The process of hacking the game starts with Cheat Engine. You simply attach the process from the drop down list and then start searching the process memory. There are two basic ways to search either (i) known value or (ii) unknown value.

Known value is the simplest. You may know your Hero has 3 Intelligence. You may also know that when you next level up it will go to 4 Intelligence. You can then simply do a new scan for a byte that is = “3” (and you will get so many thousand hits since there are a lot of things equal to 3 throughout the entire game). However, when you level up and the Intelligence changes to 4 you can simply scan next for something equal to 4 and if you are lucky you get 1 hit. You can then browse to that memory location and change it to 99 (= 63h).

Unknown value requires more patience. Take a look at your movement bar on your hero. Well it might be “full” but you have no idea what “full” is numerically. All you know is that when you move it gets lower. You can then search for something with an “unknown initial value” and then search over and over again for lower values each time you move. When you start a new day you can search for a value that is higher. This takes much more time because by coincidence there might be several hundred other things going up and down in the same pattern.

The nice thing about HOMM3 is that you can also search for “strings” rather than “bytes”. You can simply search for “Solmyr” and you get 3 hits. One of them is “Solmyr” Hero data. Again you can browse the memory at that location.

But what do all those numbers mean?

It is a bit like Matrix code on first glance. But pretty soon you start to notice patterns. Going back to the example of intelligence that we found and set to 99 earlier. You may notice that the 3 adjacent bytes next to the “Intelligence Byte” are equal to 0, 0 and 2 respectively. A quick check of the game tells you that your Attack, Defense and Power are equal to 0, 0 and 2 respectively. You change the 2 to 99 and your Power increase to 99. You have found all your Stat’s by association.
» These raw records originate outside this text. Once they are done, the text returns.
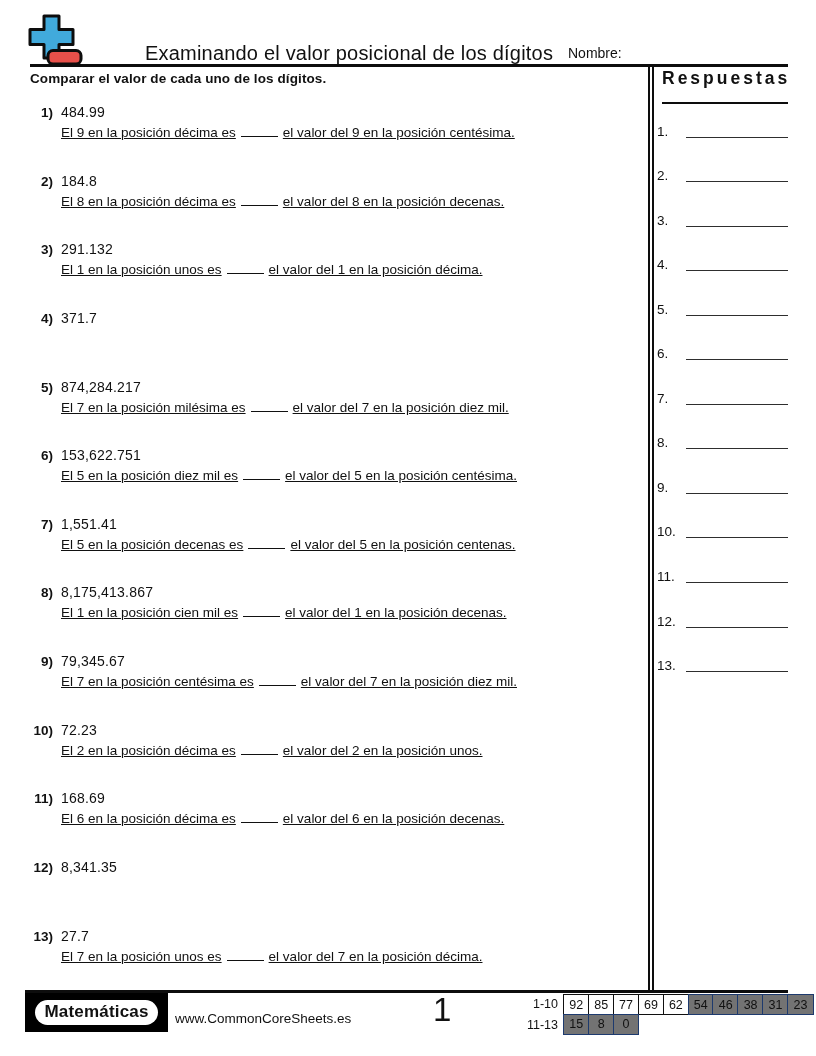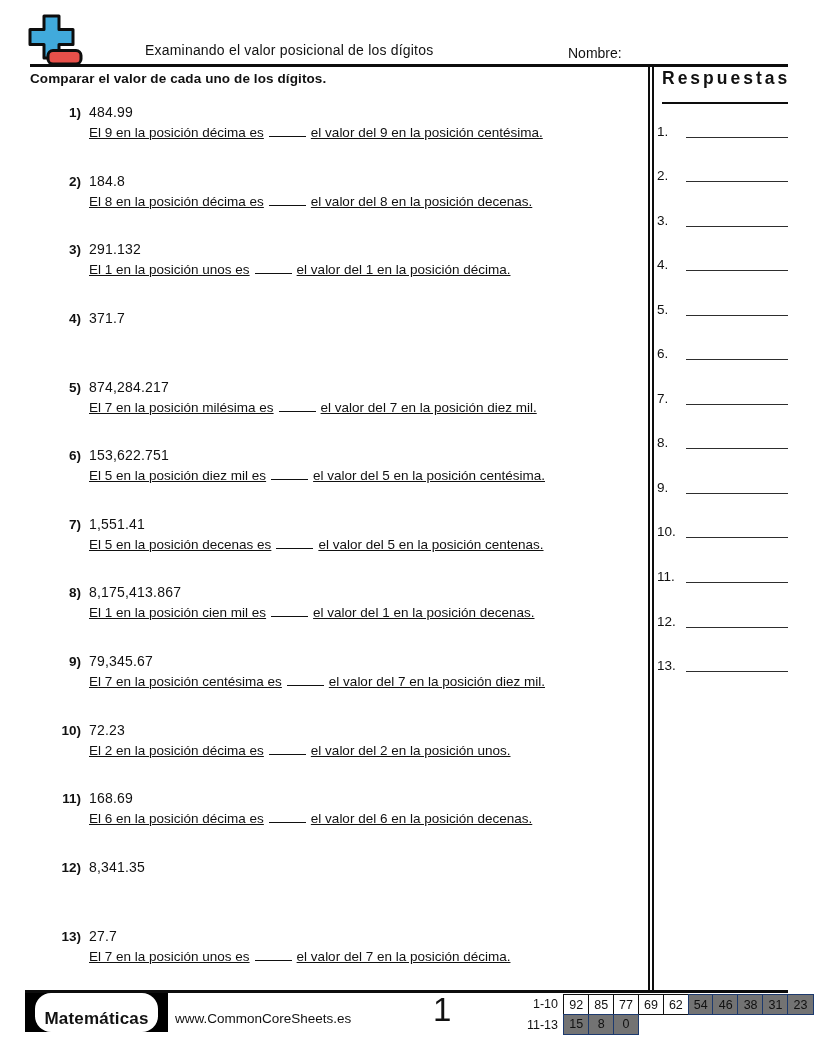--- a/index.html
+++ b/index.html
@@ -12,7 +12,7 @@
 
   
   .logo { position: absolute; left: 23px; top: 13px; width: 60px; height: 54px; }
-  .title { position: absolute; left: 145px; top: 42px; font-size: 14px; letter-spacing: 0.2px; }
+  .title { position: absolute; left: 145px; top: 42px; font-size: 20px; letter-spacing: 0.2px; }
   .name-label { position: absolute; left: 556px; top: 45px; font-size: 14px; margin-left: 12px; }
   .header-rule { position: absolute; left: 30px; top: 64px; width: 758px; height: 3px; background: #0d0d0d; }
   .instruction { position: absolute; left: 30px; top: 71px; font-size: 13.5px; font-weight: 700; letter-spacing: 0.1px; }

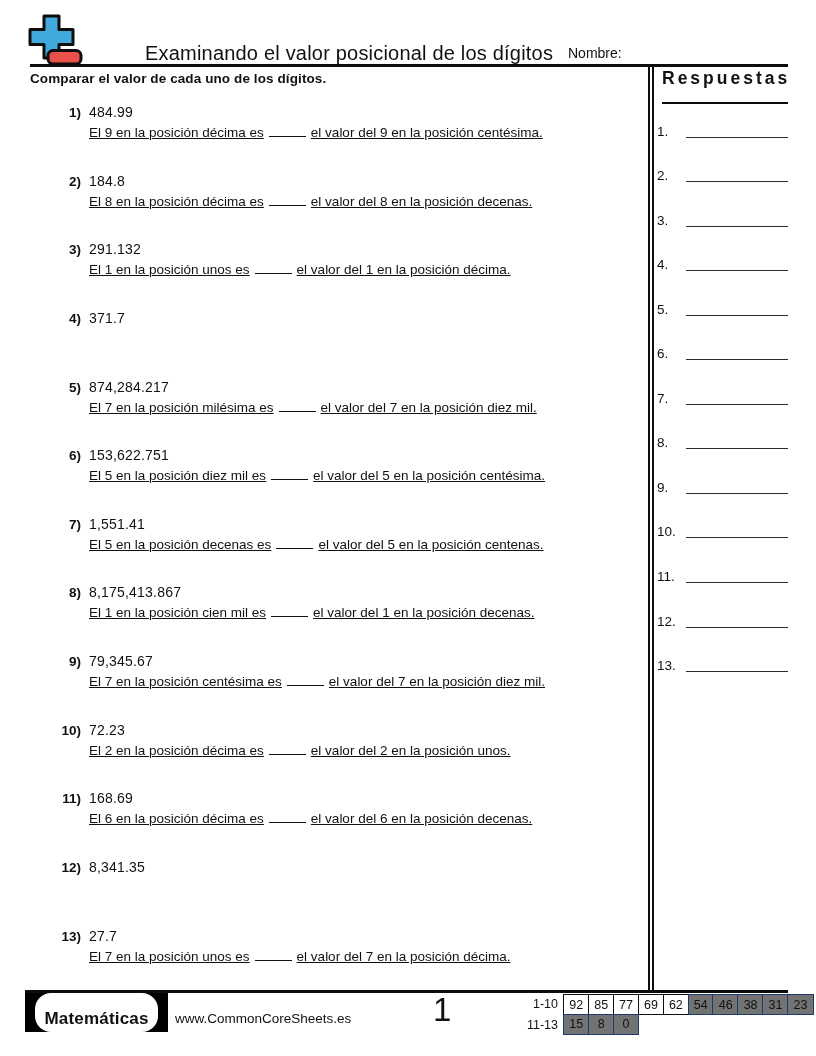--- a/index.html
+++ b/index.html
@@ -19,7 +19,7 @@
 
   
   .problems { position: absolute; left: 30px; top: 102px; width: 612px; }
-  .problem { height: 68.65px; font-size: 13.5px; margin-left: 28px; }
+  .problem { height: 68.65px; font-size: 13.5px; }
   .p-line1 { line-height: 20px; }
   .p-num { display: inline-block; min-width: 23px; text-align: right; font-weight: 700; margin-right: 8px; }
   .p-val { font-size: 14px; letter-spacing: 0.2px; }

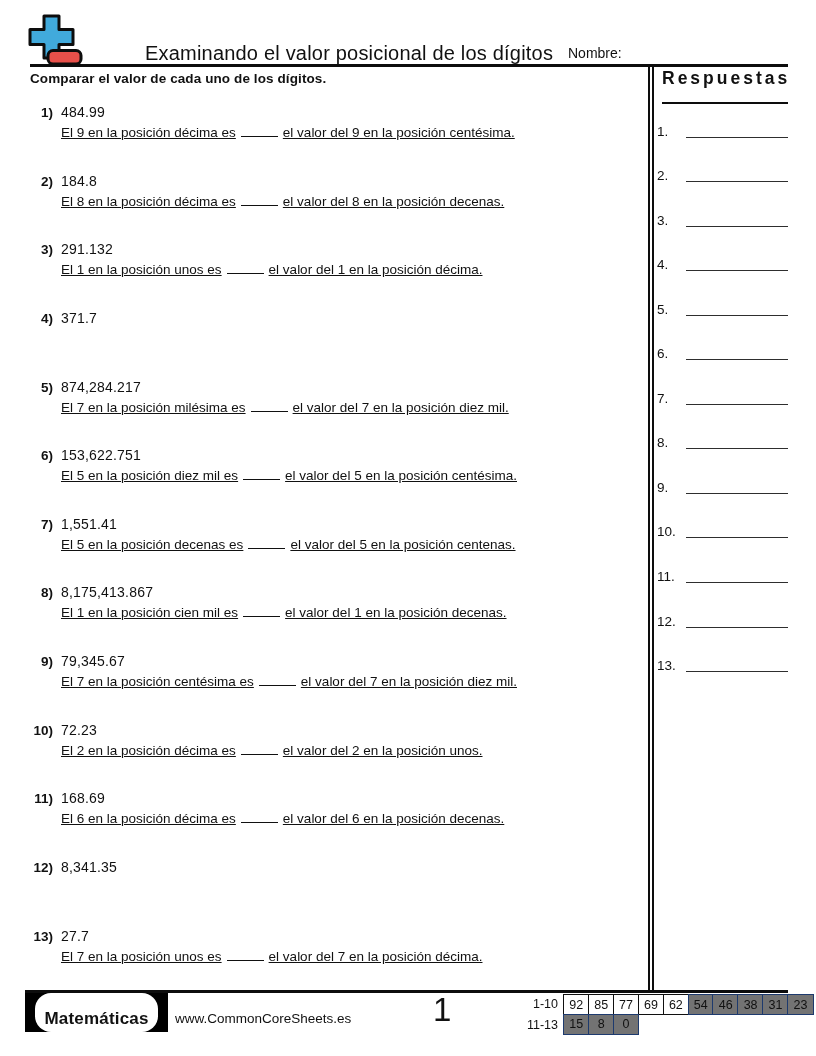--- a/index.html
+++ b/index.html
@@ -43,7 +43,7 @@
   .footer-rule { position: absolute; left: 25px; top: 990px; width: 763px; height: 2.5px; background: #0d0d0d; }
   .brand-box { position: absolute; left: 25px; top: 993px; width: 143px; height: 39px; background: #000;
                display: flex; align-items: center; justify-content: center; }
-  .brand-oval { background: #fff; border-radius: 16px; padding: 16px 9px 3px 9px;
+  .brand-oval { background: #fff; border-radius: 16px; padding: 2px 9px 3px 9px;
                 font-weight: 700; font-size: 17px; letter-spacing: 0.2px; }
   .website { position: absolute; left: 175px; top: 1011px; font-size: 13.5px; }
   .page-num { position: absolute; left: 433px; top: 991px; font-size: 33px; line-height: 38px; }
The developers of any game has a logic in regard to how it is structured. It makes sense to group values together in memory as they are grouped together in the game. This makes it much easier for the developers to track and plan the game architecture.

Small numbers are usually safe to toggle randomly. If you find a “5” you can toggle it to a “6” and see what changes in the game. You might inadvertently alter your Hero class, your Hero’s specialty or your movement bar.

Since all the heroes are sequential in memory you can arrange the memory map so you can see both heroes simultaneously and compare values for both to try to figure out to what the bytes correspond. This goes equally for Player and Town data too.

So basically you play “spot the difference” whilst trying to make some logical intuitive changes to the games memory.

Every once and a while the game will crash because you corrupted the memory, but mostly (fortunately) the game does not object to the manipulation.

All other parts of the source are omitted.